Known Compatibility Issues

Essentially the check may run longer than in previous versions. There are now multiple nobs to fine tune what you want but it now works every time I have tried it.
Knobs:

--timeout: this is an overall timeout circuit breaker and defaults to 5 minutes
--number-checks: this indicates how many requests will be attempted before giving up, left default at 24
--time-between-checks: previously this was a constant amount of time in between polling for report being done. Now this acts more as a fallback value. The api response includes an eta key and value that indicates when the api thinks you should check back. It seemed very temperamental and you still need to have a value to wait between the initial request and polling for completion so we decided to use the same value and treat this as a fallback. In cases where the eta is less than this we use this value instead

majormoses · 2018-03-17T06:48:49Z

The failure is unrelated to the change and is currently failing on master as well.

majormoses · 2018-03-17T06:51:48Z

I found this in the tests: https://github.com/sensu-plugins/sensu-plugins-ssl/blob/1.5.0/test/check-ssl-hsts-preloadable_spec.rb#L2-L5 I am gonna comment it out and raise an issue to address it.

majormoses · 2018-03-17T06:55:38Z

I have commented out the flaky test and raised an issue to address.

jhoblitt · 2018-03-17T14:58:54Z

bin/check-ssl-qualys.rb

+                          'off'
+                        else
+                          'on'
+                        end


I'm not sure if passing startNew=off is needed. The v3 api doc is vague but it seems to suggests the parameter be omitted completely for some reason.

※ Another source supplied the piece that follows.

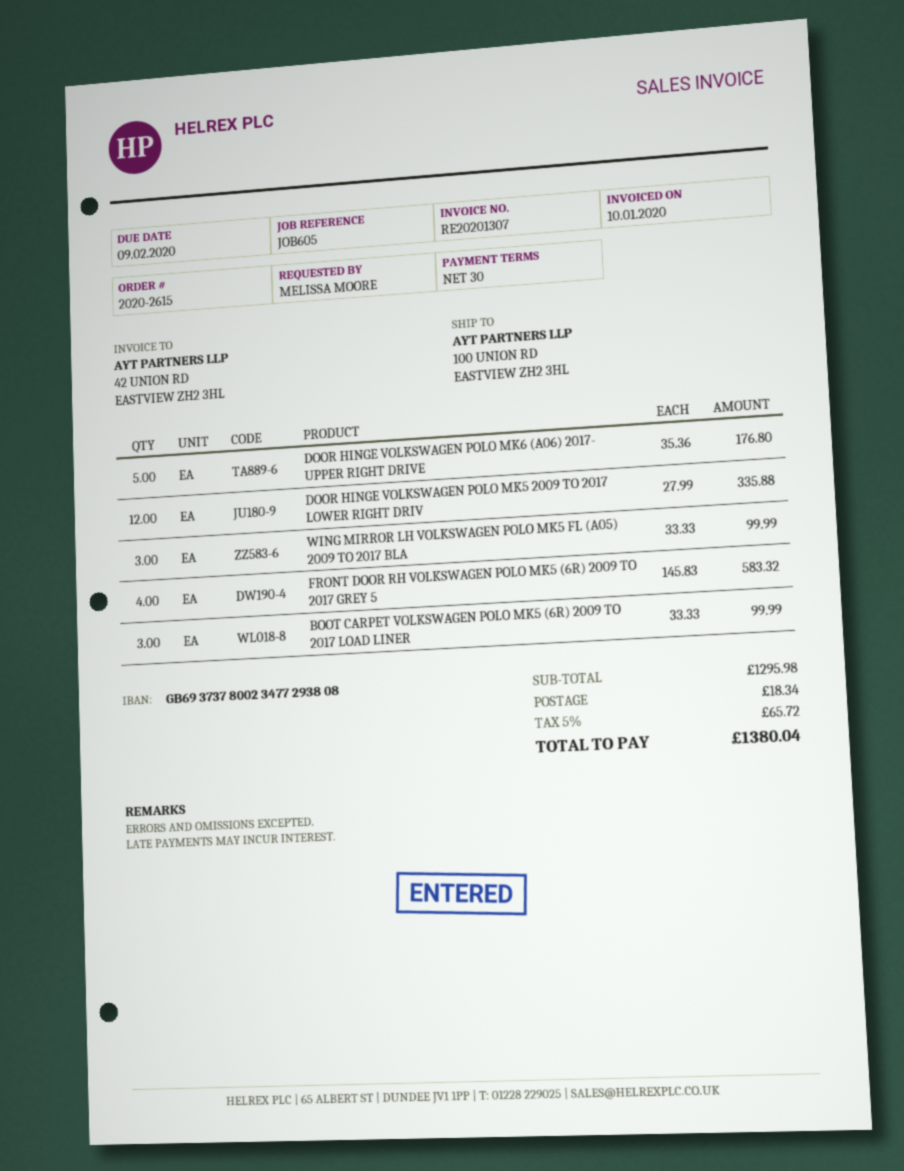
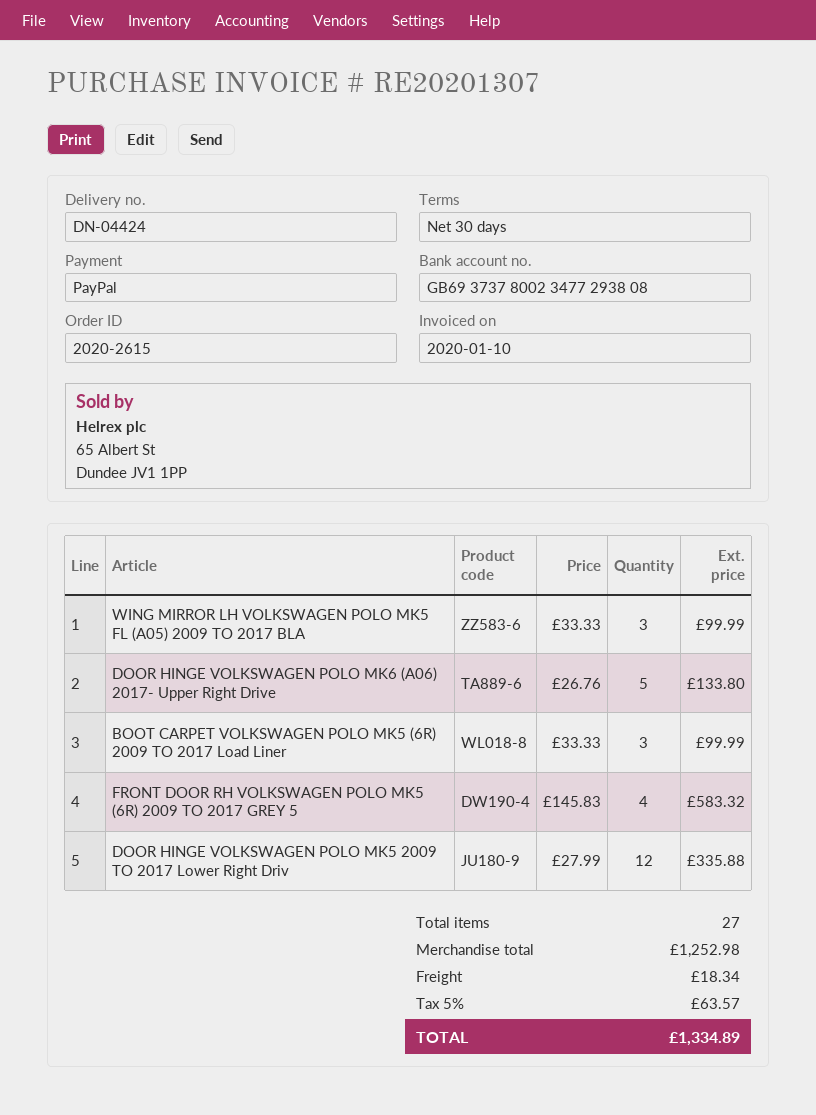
DOOR HINGE VOLKSWAGEN POLO MK6 (A06) 2017- UPPER RIGHT DRIVE: 5 x 35.36 = 176.80 -> 5 x 26.76 = 133.80
subtotal: 1295.98 -> 1252.98
tax: 5% = 65.72 -> 5% = 63.57
total: 1380.04 -> 1334.89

startNew - if set to "on" then cached assessment results are ignored and a new assessment is started. However, if there's already an assessment in progress, its status is delivered instead. This parameter should be used only once to initiate a new assessment; further invocations should omit it to avoid causing an assessment loop.

https://github.com/ssllabs/ssllabs-scan/blob/master/ssllabs-api-docs-v3.md#invoke-assessment-and-check-progress

This seems a bit odd -- perhaps we should ask for clarification?

That feels pretty straightforward the first request should be with it off and the second one should be on. This assumes that you do not want cached or in-progress results. This keeps the old behavior and I am not sure the value of checking for a new report on a somewhat regular basis if you are gonna take cached results. Maybe we can expose that as a param so the user can decide whether they want it be sure that it has just been initiated. The reason I think that the current implementation makes sense is that say a report was in progress and you make a change to fix it you will not get the new results.

I suppose we could have an option to control if all requests should ask for cached.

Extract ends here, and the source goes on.